(Material provided Opens)

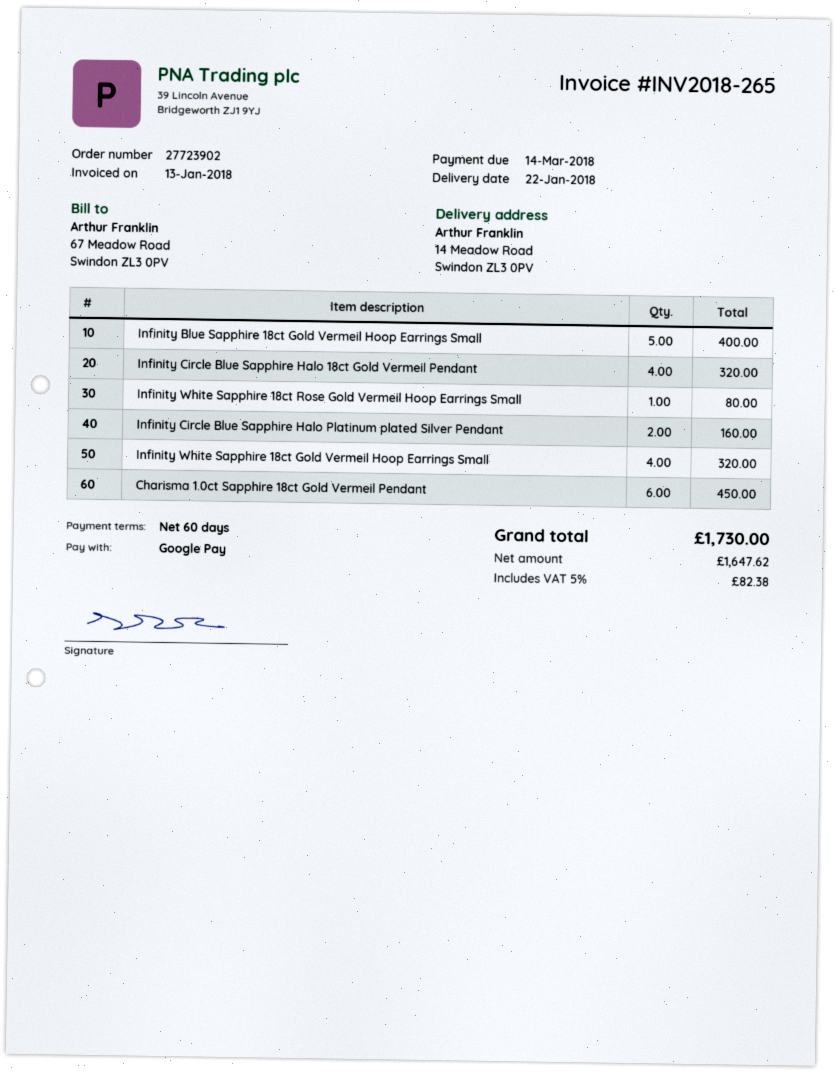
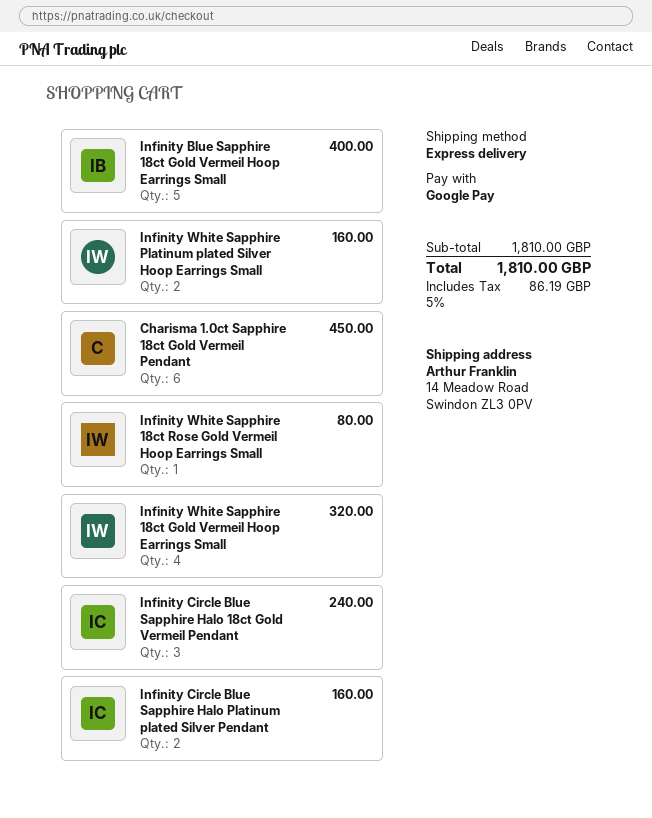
Infinity Circle Blue Sapphire Halo 18ct Gold Vermeil Pendant: 4 for 320.00 -> 3 for 240.00
Infinity White Sapphire Platinum plated Silver Hoop Earrings Small: none -> 2 for 160.00
tax: 5% = 82.38 -> 5% = 86.19
total: 1730.00 -> 1810.00

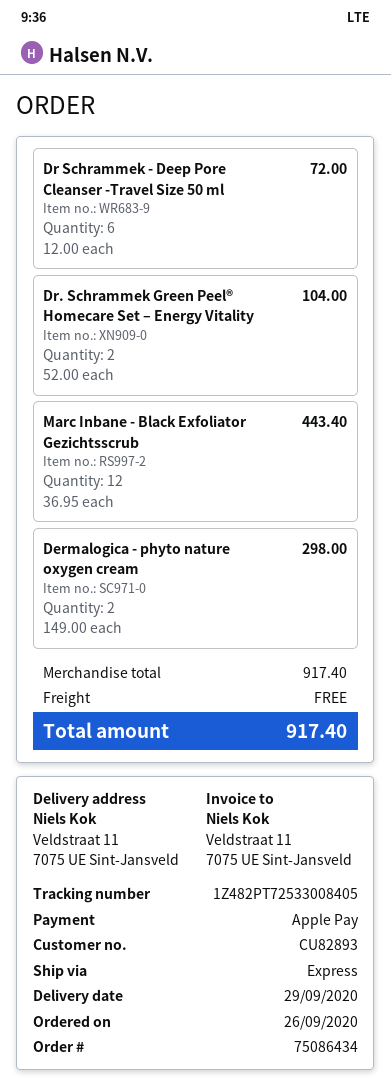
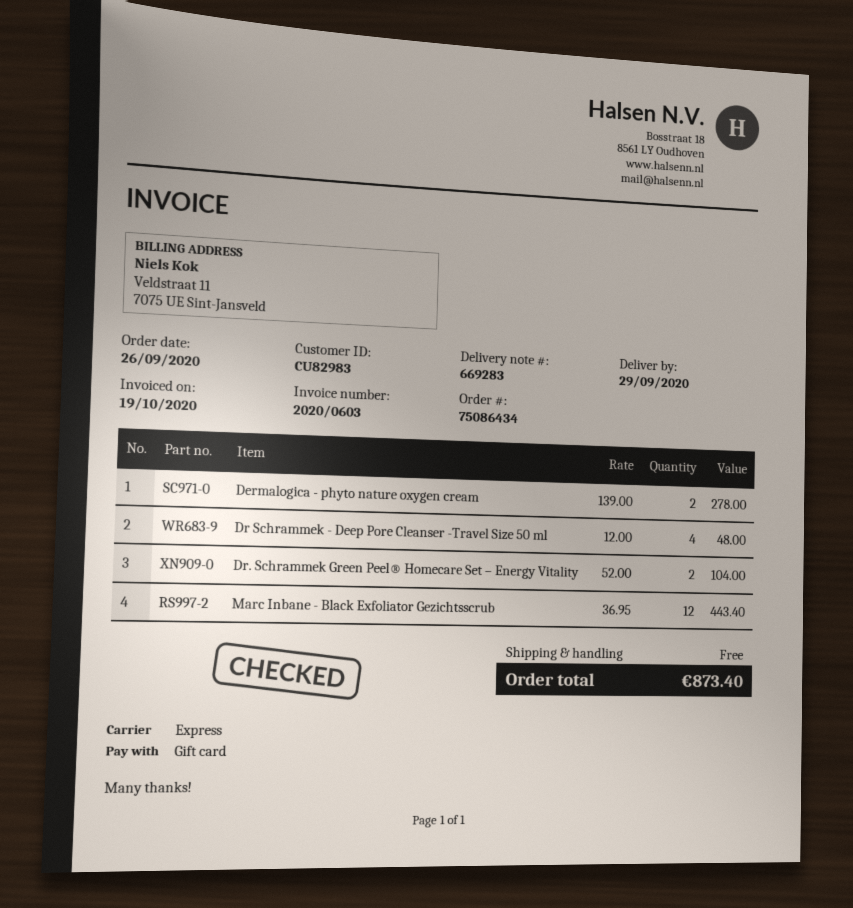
customer number: CU82893 -> CU82983
payment method: Apple Pay -> gift card
Dr Schrammek - Deep Pore Cleanser -Travel Size 50 ml: 6 x 12.00 = 72.00 -> 4 x 12.00 = 48.00
Dermalogica - phyto nature oxygen cream: 2 x 149.00 = 298.00 -> 2 x 139.00 = 278.00
total: 917.40 -> 873.40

(Material provided Closes)

■ **Problem to work on**
Set the whole listing down again unchanged, apart from the pictures, which are omitted.

■ **Completed task**
Infinity Circle Blue Sapphire Halo 18ct Gold Vermeil Pendant: 4 for 320.00 -> 3 for 240.00
Infinity White Sapphire Platinum plated Silver Hoop Earrings Small: none -> 2 for 160.00
tax: 5% = 82.38 -> 5% = 86.19
total: 1730.00 -> 1810.00

customer number: CU82893 -> CU82983
payment method: Apple Pay -> gift card
Dr Schrammek - Deep Pore Cleanser -Travel Size 50 ml: 6 x 12.00 = 72.00 -> 4 x 12.00 = 48.00
Dermalogica - phyto nature oxygen cream: 2 x 149.00 = 298.00 -> 2 x 139.00 = 278.00
total: 917.40 -> 873.40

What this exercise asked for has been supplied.